From the first line to the last, repeat the records exactly and skip the pictures.

TASK DATA section start

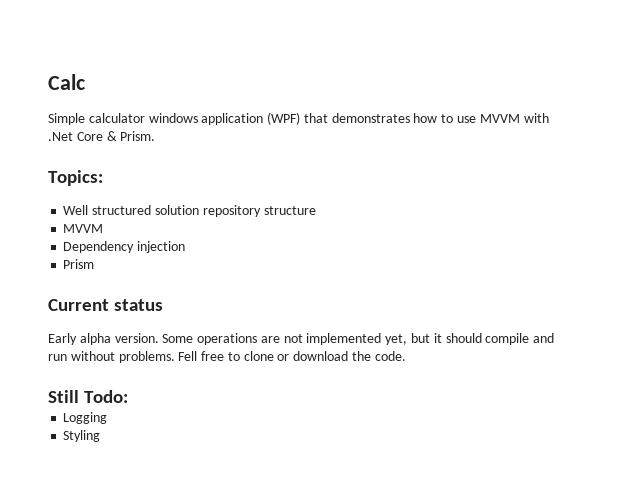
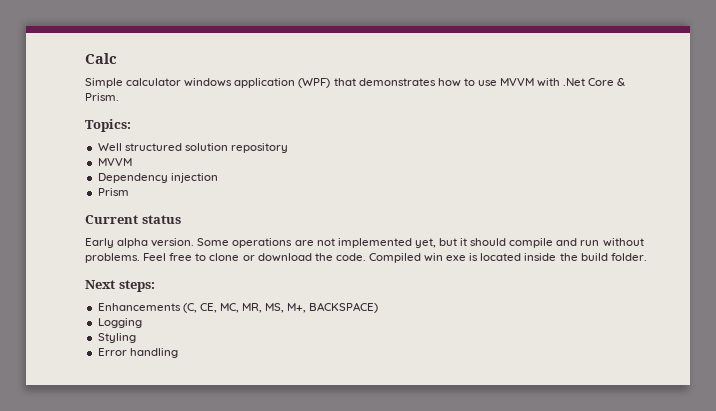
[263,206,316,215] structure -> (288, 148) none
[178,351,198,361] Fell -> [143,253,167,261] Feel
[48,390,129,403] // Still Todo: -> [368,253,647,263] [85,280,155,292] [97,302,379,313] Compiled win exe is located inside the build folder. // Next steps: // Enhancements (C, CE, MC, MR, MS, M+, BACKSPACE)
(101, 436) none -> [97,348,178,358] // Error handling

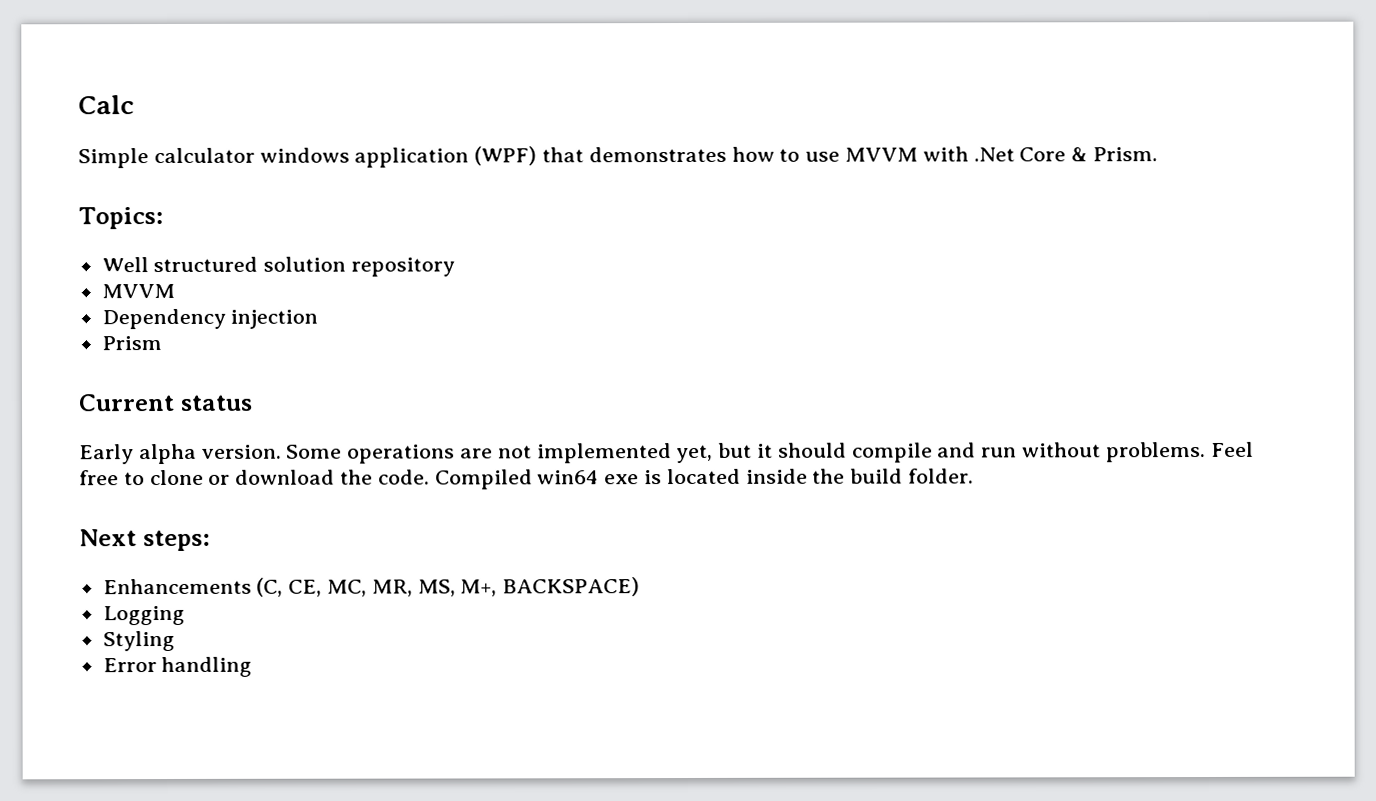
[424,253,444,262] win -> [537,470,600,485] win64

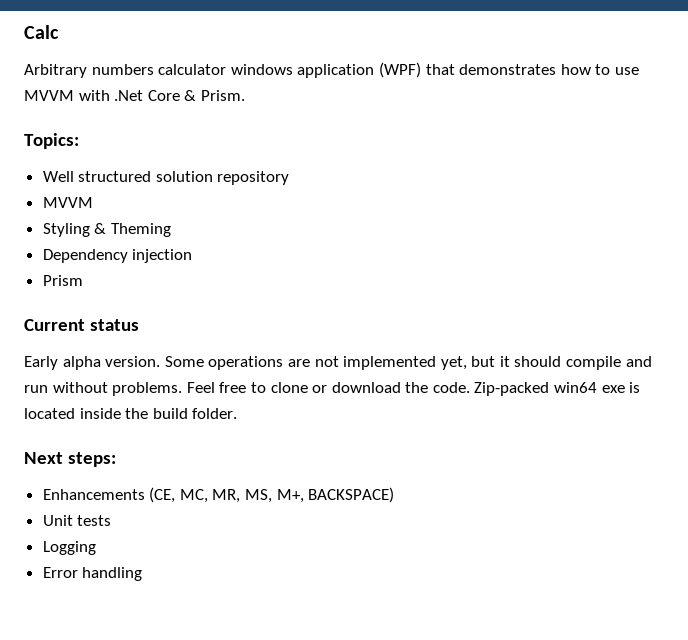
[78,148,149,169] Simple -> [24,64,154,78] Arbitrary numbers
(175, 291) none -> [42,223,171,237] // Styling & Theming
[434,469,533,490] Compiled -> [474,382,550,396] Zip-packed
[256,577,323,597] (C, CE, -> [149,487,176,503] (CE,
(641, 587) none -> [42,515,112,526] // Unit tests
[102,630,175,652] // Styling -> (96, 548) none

TASK DATA section end

EXERCISE SOLUTION:
[263,206,316,215] structure -> (288, 148) none
[178,351,198,361] Fell -> [143,253,167,261] Feel
[48,390,129,403] // Still Todo: -> [368,253,647,263] [85,280,155,292] [97,302,379,313] Compiled win exe is located inside the build folder. // Next steps: // Enhancements (C, CE, MC, MR, MS, M+, BACKSPACE)
(101, 436) none -> [97,348,178,358] // Error handling

[424,253,444,262] win -> [537,470,600,485] win64

[78,148,149,169] Simple -> [24,64,154,78] Arbitrary numbers
(175, 291) none -> [42,223,171,237] // Styling & Theming
[434,469,533,490] Compiled -> [474,382,550,396] Zip-packed
[256,577,323,597] (C, CE, -> [149,487,176,503] (CE,
(641, 587) none -> [42,515,112,526] // Unit tests
[102,630,175,652] // Styling -> (96, 548) none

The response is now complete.